Enalysis Tip 1.8 - Troubleshooting Blowby and Gauge Maintenance

This post will provide Detechtion Technologies’ recommended steps for troubleshooting Blowby and “Gauge Maintenance”. These two concepts, along with their possible causes, were discussed in detail in E-Tips 1.3 - 1.7.

Blowby is a term used by Detechtion Technologies to quantify inefficiencies in the compression process. Blowby is an indication of the health and efficiency of the valves and piston rings inside every cylinder. In short, it is a measure of the number of molecules of gas that are being re-circulated and recompressed within a cylinder. As more gas is re-circulated and recompressed, the temperature rise across the cylinder increases, more horsepower is required and the cylinder’s capacity to compress gas decreases. The main causes of a Blowby flag on an Enalysis report are:

  • Damaged or worn valves
  • Worn piston rings
  • Unaccounted pressure drops (ie. inter-stage)
  • Clogged inlet suction filter (witches hats)
  • High lube rates
  • Improper valve springing

Gauge Maintenance is the term used by Detechtion Technologies when the monitored compressor parameters are thermodynamically impossible according to the Enalysis software model. This occurs when the calculated expected discharge temperature is greater than the actual measured discharge temperature for a cylinder. On a Blowby trend, Gauge Maintenance presents as negative Blowby.

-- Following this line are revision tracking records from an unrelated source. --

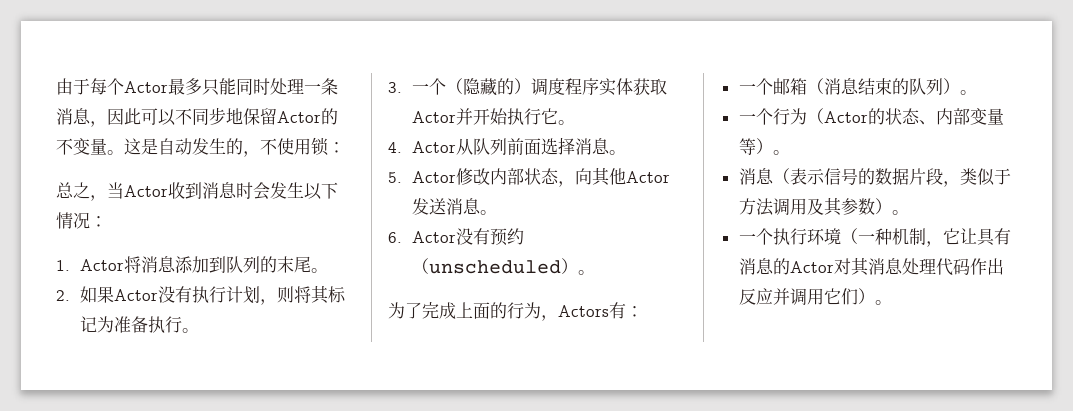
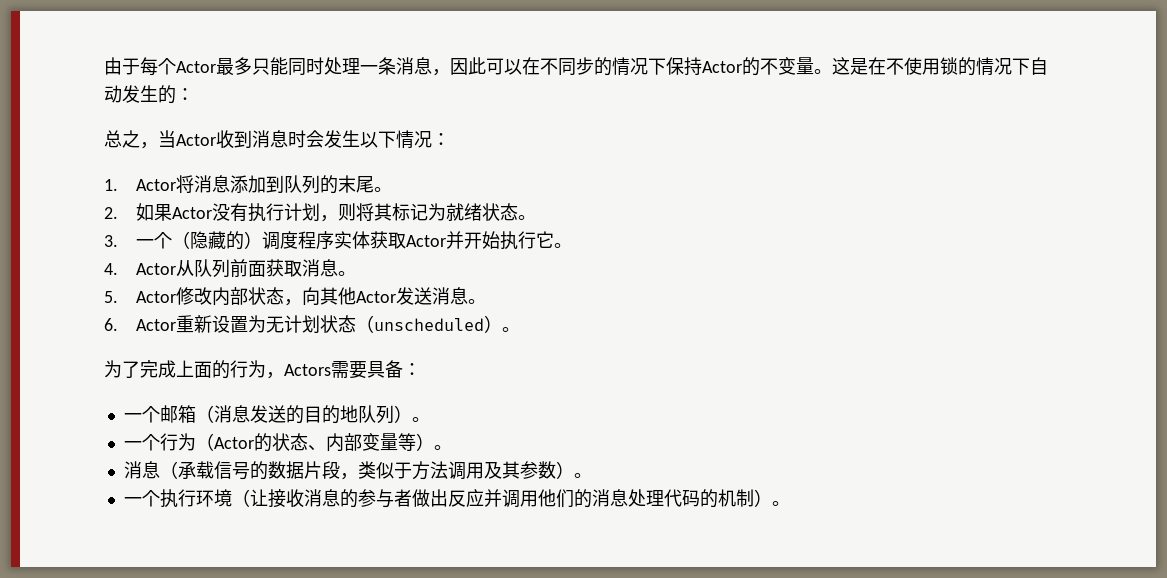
- 由于每个Actor最多只能同时处理一条消息，因此可以不同步地保留Actor的不变量。
+ 由于每个Actor最多只能同时处理一条消息，因此可以在不同步的情况下保持Actor的不变量。
- 这是自动发生的，不使用锁：
+ 这是在不使用锁的情况下自动发生的：
- 2.如果Actor没有执行计划，则将其标记为准备执行。
+ 2.如果Actor没有执行计划，则将其标记为就绪状态。
- 4. Actor从队列前面选择消息。
+ 4. Actor从队列前面获取消息。
- 6. Actor没有预约（unscheduled）。
+ 6. Actor重新设置为无计划状态（unscheduled）。
- 为了完成上面的行为，Actors有：
+ 为了完成上面的行为，Actors需要具备：
- 一个邮箱（消息结束的队列）。
+ 一个邮箱（消息发送的目的地队列）。
- 消息（表示信号的数据片段，类似于方法调用及其参数）。
+ 消息（承载信号的数据片段，类似于方法调用及其参数）。
- 一个执行环境（一种机制，它让具有消息的Actor对其消息处理代码作出反应并调用它们）。
+ 一个执行环境（让接收消息的参与者做出反应并调用他们的消息处理代码的机制）。

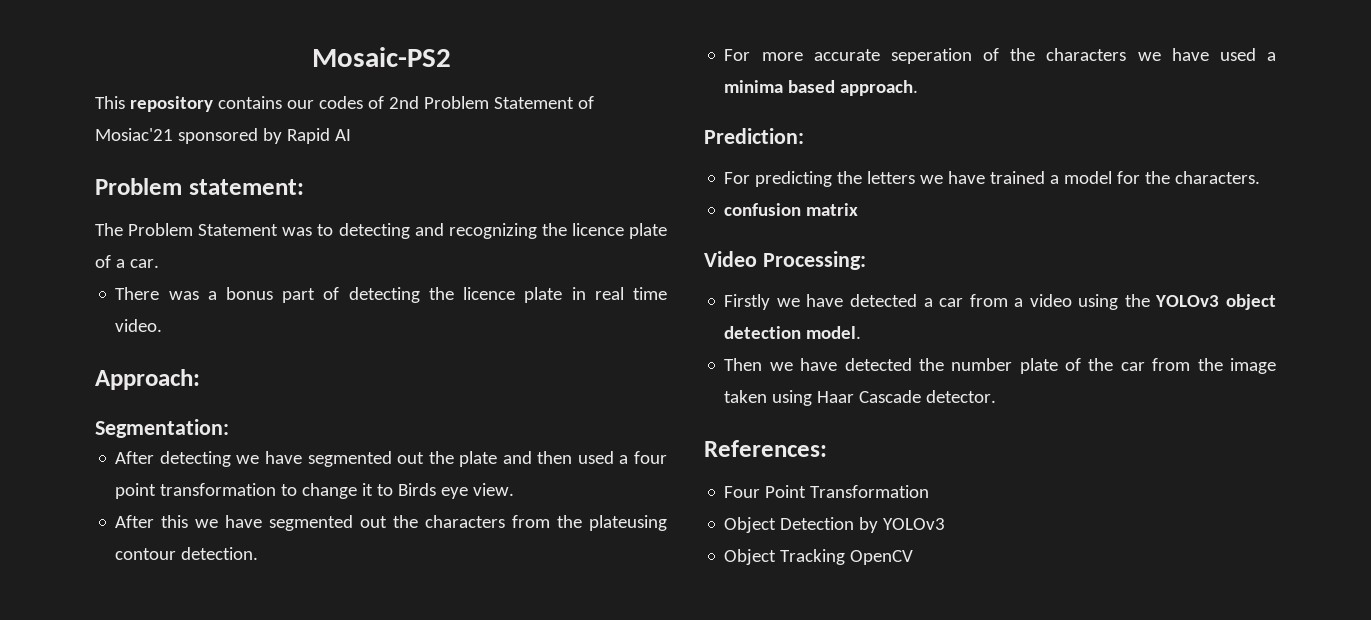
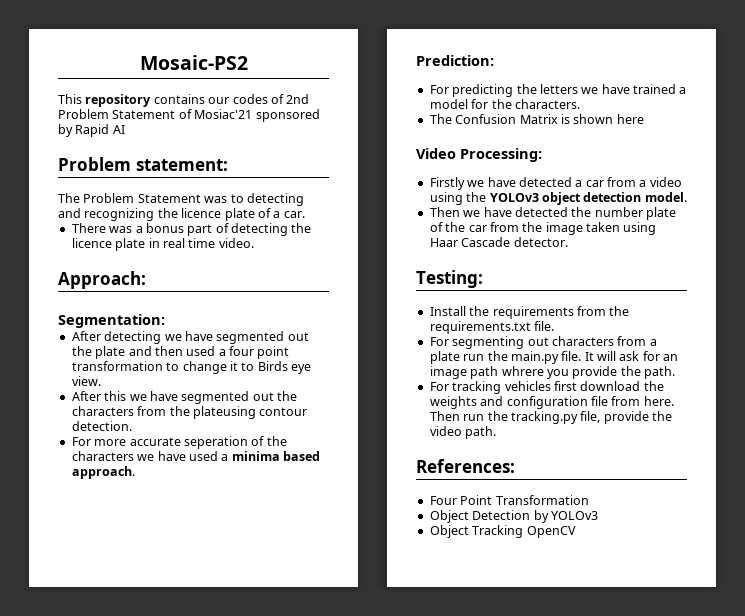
- confusion matrix
+ The Confusion Matrix is shown here
+ Testing:
+ Install the requirements from the requirements.txt file.
+ For segmenting out characters from a plate run the main.py file. It will ask for an image path whrere you provide the path.
+ For tracking vehicles first download the weights and configuration file from here. Then run the tracking.py file, provide the video path.

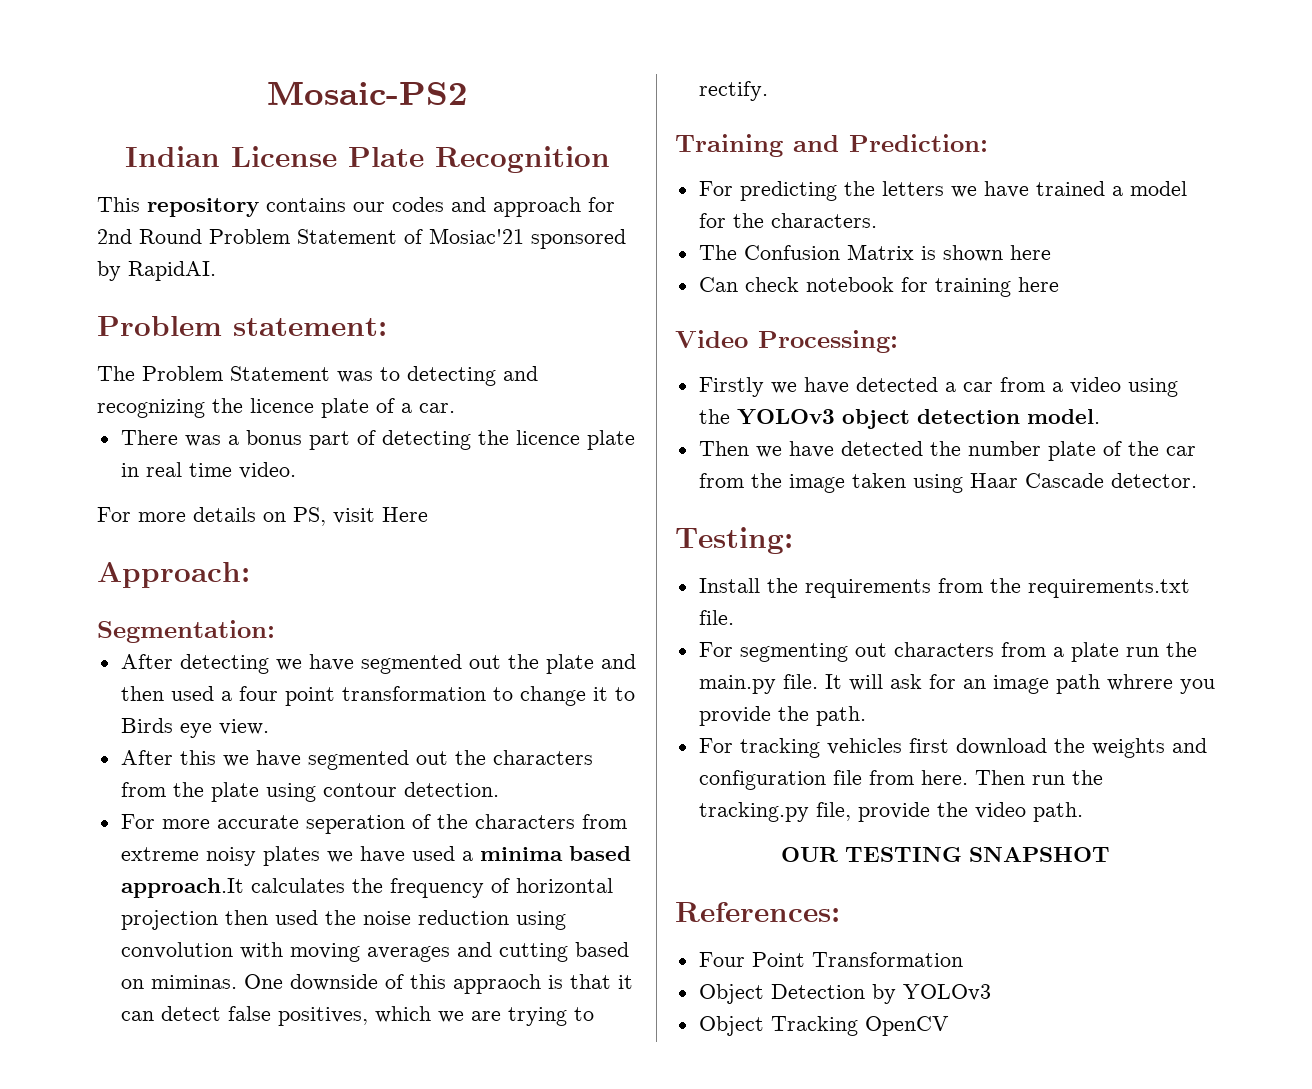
+ Indian License Plate Recognition
- This repository contains our codes of 2nd Problem Statement of Mosiac'21 sponsored by Rapid AI
+ This repository contains our codes and approach for 2nd Round Problem Statement of Mosiac'21 sponsored by RapidAI.
+ For more details on PS, visit Here
- After this we have segmented out the characters from the plateusing contour detection.
+ After this we have segmented out the characters from the plate using contour detection.
- For more accurate seperation of the characters we have used a minima based approach.
- Prediction:
+ For more accurate seperation of the characters from extreme noisy plates we have used a minima based approach.It calculates the frequency of horizontal projection then used the noise reduction using convolution with moving averages and cutting based on miminas. One downside of this appraoch is that it can detect false positives, which we are trying to rectify.
+ Training and Prediction:
+ Can check notebook for training here
+ OUR TESTING SNAPSHOT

However, while Blowby represents an inefficiency in the compression process, Gauge Maintenance indicates that something is not as expected. The following are the main causes of a Gauge Maintenance flag on an Enalysis report:

  • Faulty Sensors / Infrared Guns
  • Changes in Gas Composition
  • Changes in Valve Model or Lift
  • Recycled Gas
  • Water-Cooled Cylinders

Note that some of the causes of Gauge Maintenance can also be causes of Blowby.

Troubleshooting Steps

Step 1: Confirm field data entered in Enalysis:

  • Use temperature gun to confirm reported suction and discharge temperatures are an accurate representation of the true gas temperature at suction and discharge to each cylinder
  • Identify the location of pressure sensors in relation to the cylinder
  • Confirm pressures with local gauges, where possible
  • For the infrared temperature gun:
    • Confirm accuracy of temperature gun
    • Confirm temperatures are taken off matte black paint and not bare metal
    • Confirm emissivity setting = 0.96 – 1.00

Step 2a: For units with High Blowby:

13 Damaged Valve

  • Check for damaged or worn valves
  • Check for worn piston rings
  • Check for high or low lube rates
  • Check for restrictions causing pressure drops between suction pressure reading and suction flange of cylinder
  • Check for leaking piston rod packing cases
  • Check for damaged VVCP
  • Check for scored or damaged cylinder walls
  • Check for improper valve springing for current operating conditions and gas composition

Step 3b: For units with Gauge Maintenance:

18 Gauge Maintenance

  • Troubleshoot any faulty sensors from Step 1
  • Confirm a recent gas analysis with the one in Enalysis
  • Take a new gas analysis if there is no recent analysis
  • Confirm if compression cylinders have auxiliary water for cooling
  • Check if recycled gas is commingling with suction gas down stream of suction temperature reading

Step 4: Confirm hardware specifications and gas composition:

  • Confirm valve lift and area
  • Confirm process gas composition
  • Confirm if cylinders are water-cooled
  • Confirm cylinder suction and discharge orifice plate
  • Confirm if valves have cushioning plates or other modifications

It is possible to streamline this troubleshooting through more detailed Enalysis of the variables and trends in the Enalysis report. But first, we need to increase your knowledge of compression. To assist you with this, compression fundamentals will be covered in future E-Tips.